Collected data
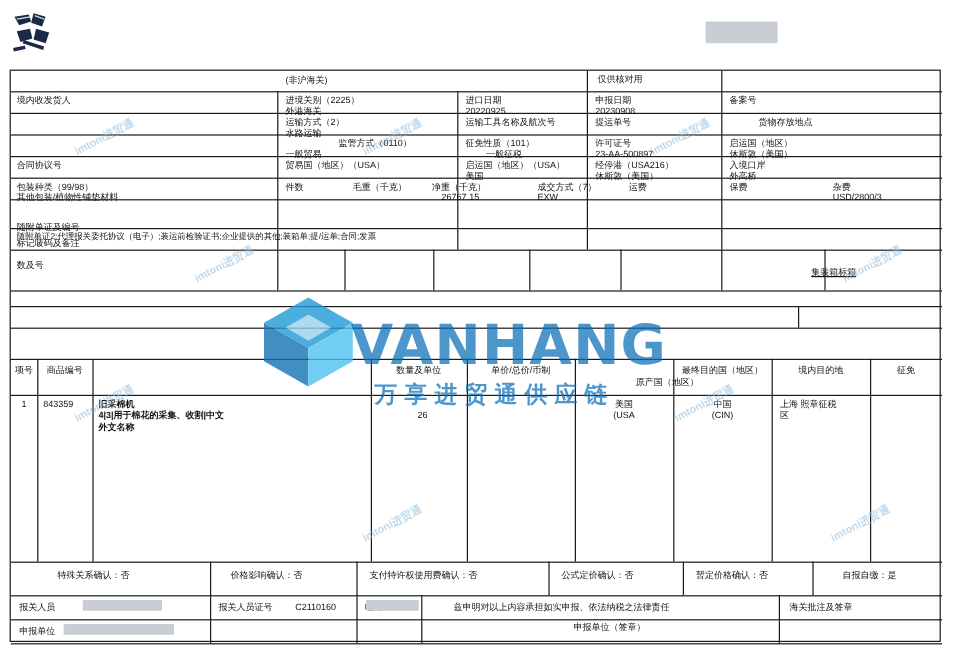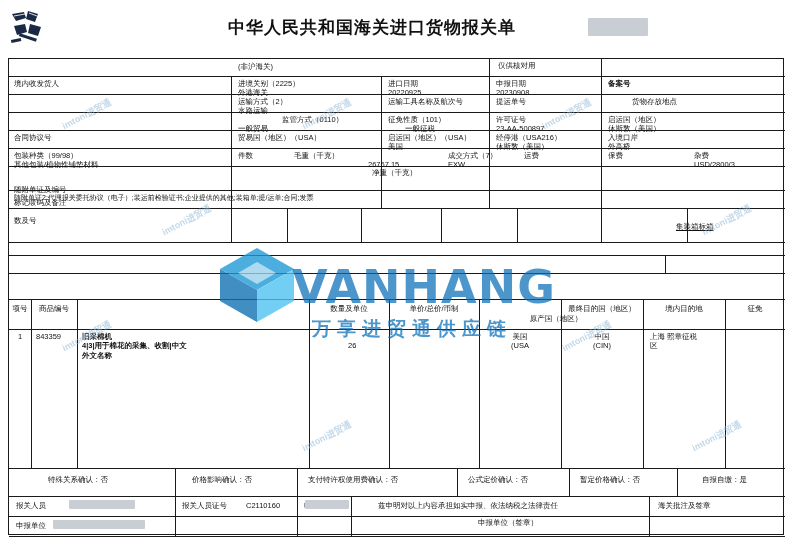--- a/index.html
+++ b/index.html
@@ -87,21 +87,20 @@
           <path d="M22 16 L33 19 L30 28 L20 25 Z"></path>
           <rect x="11" y="28" width="18" height="3" transform="rotate(18 20 29)"></rect>
           <rect x="3" y="31" width="10" height="3" transform="rotate(-12 8 32)"></rect>
         </g>
         <g stroke="#fff" stroke-width="1" fill="none" opacity=".85">
           <path d="M6 8 L17 6"></path>
             <path d="M21 5 L29 8"></path>
         </g>
       </svg>
     </div>
-    <div class="doc-title">中华人民共和国海关进口货物报关单</div>
     <div class="redact r1"></div>
   </div>
 
   <div class="cell lbl" style="left:10px;top:63px;width:90px;">预录入编号：</div>
   <div class="cell lbl" style="left:228px;top:63px;width:90px;">海关编号：</div>
   <div class="cell lbl" style="left:710px;top:63px;width:80px;">页码/页数:1/1</div>
 
   <div class="frame">
 
     <div class="ln h" style="left:0;top:17px;width:776px;"></div>
@@ -167,21 +166,21 @@
     <div class="cell lbl" style="left:228px;top:1px;"></div>
     <div class="cell lbl" style="left:226px;top:2px;">(非沪海关)</div>
 
     <div class="cell lbl" style="left:2px;top:19px;width:218px;">境内收发货人</div>
     <div class="cell lbl" style="left:226px;top:19px;">进境关别（2225）</div>
     <div class="cell val" style="left:226px;top:28px;">外港海关</div>
     <div class="cell lbl" style="left:376px;top:19px;">进口日期</div>
     <div class="cell val" style="left:376px;top:28px;">20220925</div>
     <div class="cell lbl" style="left:484px;top:19px;">申报日期</div>
     <div class="cell val" style="left:484px;top:28px;">20230908</div>
-    <div class="cell lbl" style="left:596px;top:19px;font-weight:bold;">备案号</div>
+    <div class="cell lbl" style="left:596px;top:19px;">备案号</div>
 
     <div class="cell lbl" style="left:226px;top:37px;">运输方式（2）</div>
     <div class="cell val" style="left:226px;top:46px;">水路运输</div>
     <div class="cell lbl" style="left:376px;top:37px;">运输工具名称及航次号</div>
     <div class="cell lbl" style="left:484px;top:37px;">提运单号</div>
     <div class="cell lbl" style="left:620px;top:37px;">货物存放地点</div>
 
     <div class="cell lbl" style="left:226px;top:55px;margin-left:44px;">监管方式（0110）</div>
     <div class="cell val" style="left:226px;top:64px;">一般贸易</div>
     <div class="cell lbl" style="left:376px;top:55px;">征免性质（101）</div>
@@ -197,21 +196,21 @@
     <div class="cell val" style="left:376px;top:82px;">美国</div>
     <div class="cell lbl" style="left:484px;top:73px;">经停港（USA216）</div>
     <div class="cell val" style="left:484px;top:82px;">休斯敦（美国）</div>
     <div class="cell lbl" style="left:596px;top:73px;">入境口岸</div>
     <div class="cell val" style="left:596px;top:82px;">外高桥</div>
 
     <div class="cell lbl" style="left:2px;top:91px;">包装种类（99/98）</div>
     <div class="cell val" style="left:2px;top:100px;width:218px;">其他包装/植物性铺垫材料</div>
     <div class="cell lbl" style="left:226px;top:91px;">件数</div>
     <div class="cell lbl" style="left:282px;top:91px;">毛重（千克）</div>
-    <div class="cell lbl" style="left:360px;top:91px;margin-top:17px;">净重（千克）</div>
+    <div class="cell lbl" style="left:348px;top:91px;">净重（千克）</div>
     <div class="cell val" style="left:356px;top:100px;">26767.15</div>
     <div class="cell lbl" style="left:436px;top:91px;">成交方式（7）</div>
     <div class="cell val" style="left:436px;top:100px;">EXW</div>
     <div class="cell lbl" style="left:512px;top:91px;">运费</div>
     <div class="cell lbl" style="left:596px;top:91px;">保费</div>
     <div class="cell lbl" style="left:682px;top:91px;">杂费</div>
     <div class="cell val" style="left:682px;top:100px;">USD/2800/3</div>
 
     <div class="cell lbl" style="left:2px;top:125px;">随附单证及编号</div>
     <div class="cell val sm" style="left:2px;top:134px;width:650px;">随附单证2:代理报关委托协议（电子）;装运前检验证书;企业提供的其他;装箱单;提/运单;合同;发票</div>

◆ **TASK GOAL**
In the records above, which lines hold the string "path"? Copy each one.

◆ **RESPONSE TO THIS TASK**
           <path d="M22 16 L33 19 L30 28 L20 25 Z"></path>
           <path d="M6 8 L17 6"></path>
             <path d="M21 5 L29 8"></path>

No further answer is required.